Despite progress being made in preventing TIP and improving the environment for victim protection, public awareness of the Anti-TIP Hotline is low at 12.3% (as of the 2019 survey), and thus continuous publicity efforts are necessary. Given the fact that many victims and survivors are ethnic minorities living in rural areas, TV commercials have been produced in their local languages. Additionally, to protect the younger generations, animation has been used to advocate for the prevention of TIP.
Animation produced for different age groups, to raise awareness of the dangers lurking in their daily lives
In addition to the operation of the Anti-TIP Hotline, the project also assisted in the revision of a governmental decree that specifies the support for victims and survivors.

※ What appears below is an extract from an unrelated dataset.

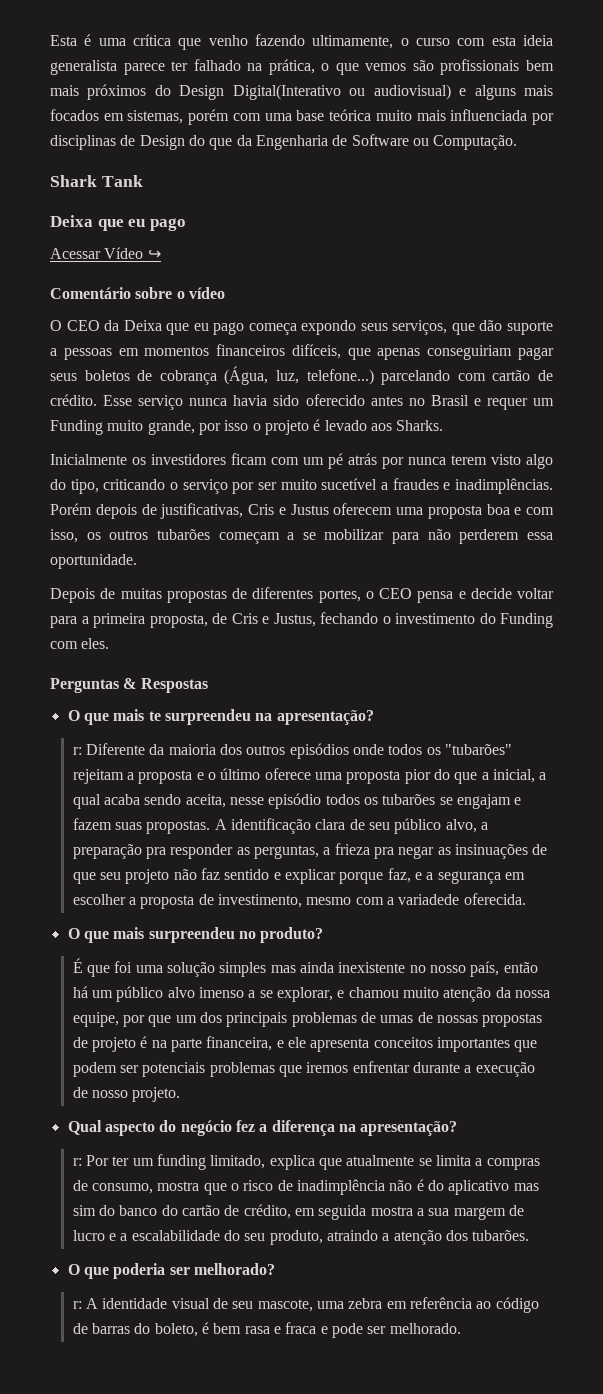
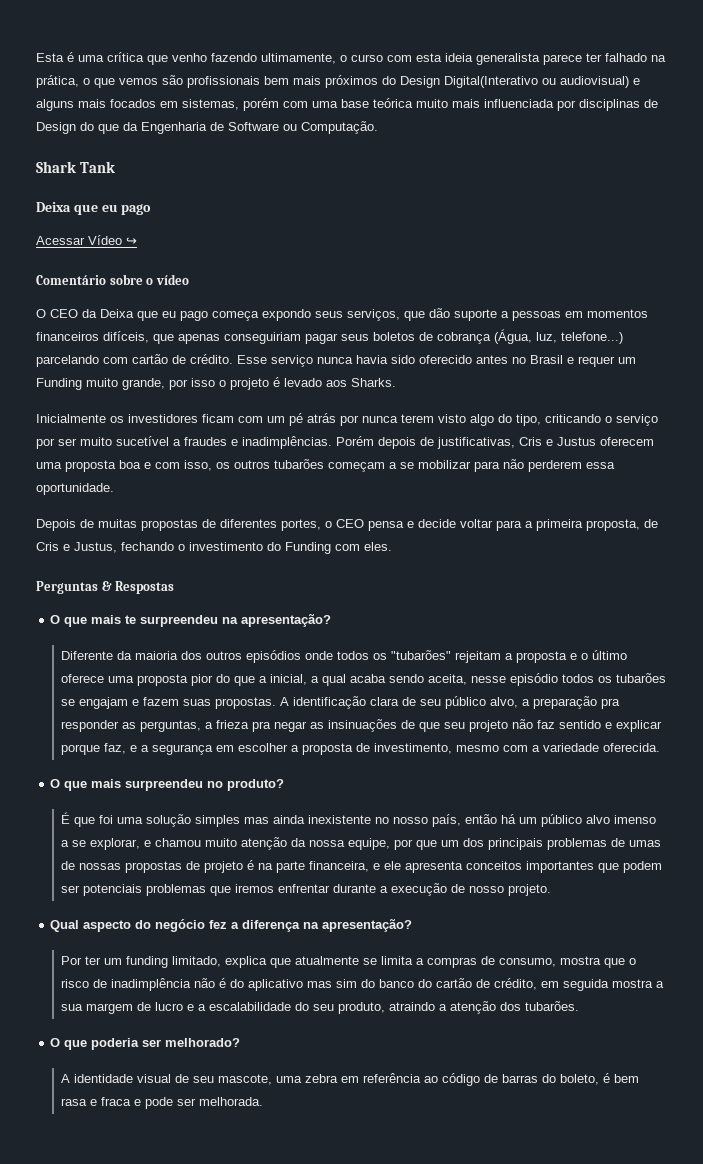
[72,747,82,755] r: -> (332, 620) none
[398,894,460,905] variadede -> [543,743,600,752] variedade
[72,1158,82,1166] r: -> (413, 925) none
[72,1301,82,1309] r: -> (241, 1042) none
[389,1323,461,1334] melhorado. -> [199,1097,264,1106] melhorada.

Government personnel answering questions about the results of the decree to provide support to victims
“While interviewing actual victims and survivors, the project assessed the status of support over the past five years and made significant revisions to the relevant items of the decree to make it easier for them to receive financial and medical support.” The project is helping victims and survivors to reintegrate into community.
To ensure the decree incorporates practical support measures, face-to-face interviews with victims and survivors were conducted
“Based on proposals from the DCA staff members who are progressing with local activities, we will begin efforts to make the Hotline function more effectively.” Although the effects of COVID-19 prevented JICA experts in Japan from traveling to Vietnam for over a year, Ms. Iwashina says that the motivation of the Vietnamese government is increasing.
First of all, the project team will produce standard materials for training. Since telephone counselors receive consultations on a wide variety of cases, they are under a great deal of stress, which can lead to a certain portion of the counselors leaving their jobs. In order to preserve the quality of the call center in the midst of personnel turnover, they began drafting standard training materials that summarize the content of previous training programs, with experienced counselors playing a central role.
In addition, the team will start making a documentary film. Many of the victims and survivors say, “I never imagined that I, myself, would be involved in such trouble.” Therefore, there is a need to make more people aware of the risks of human trafficking that exist in their daily lives. This should contribute to the prevention of TIP cases and avoidance of worst-case scenarios.
(Left) Project members at work
(Right) The project team with the DCA staff and other relevant agencies
Ms. Iwashina recalled her experience when she was assigned to Laos as part of a JICA educational project, where she saw women who had been sexually abused by brokers being discriminated against and talked about behind their backs by men in the village.
“I was shocked by the reality that those who returned to their hometown after a life-threatening ordeal would once again be hurt by the villagers. That experience is what prompted me to take action in the TIP project in Vietnam," said Ms. Iwashina, with a sense of mission. On July 30, World Day Against Trafficking in Persons, Ms. Iwashina hopes to deliver the following message to as many people as possible.
“Human trafficking may not be something that we are familiar with in Japan, but that doesn't mean it doesn't exist. If you come across a case of malicious labor exploitation or sexual exploitation, by all means, please speak up. Also, we, as individual consumers, can indirectly contribute to the deterrence of crime by choosing not to buy goods produced through labor exploitation or child labor.”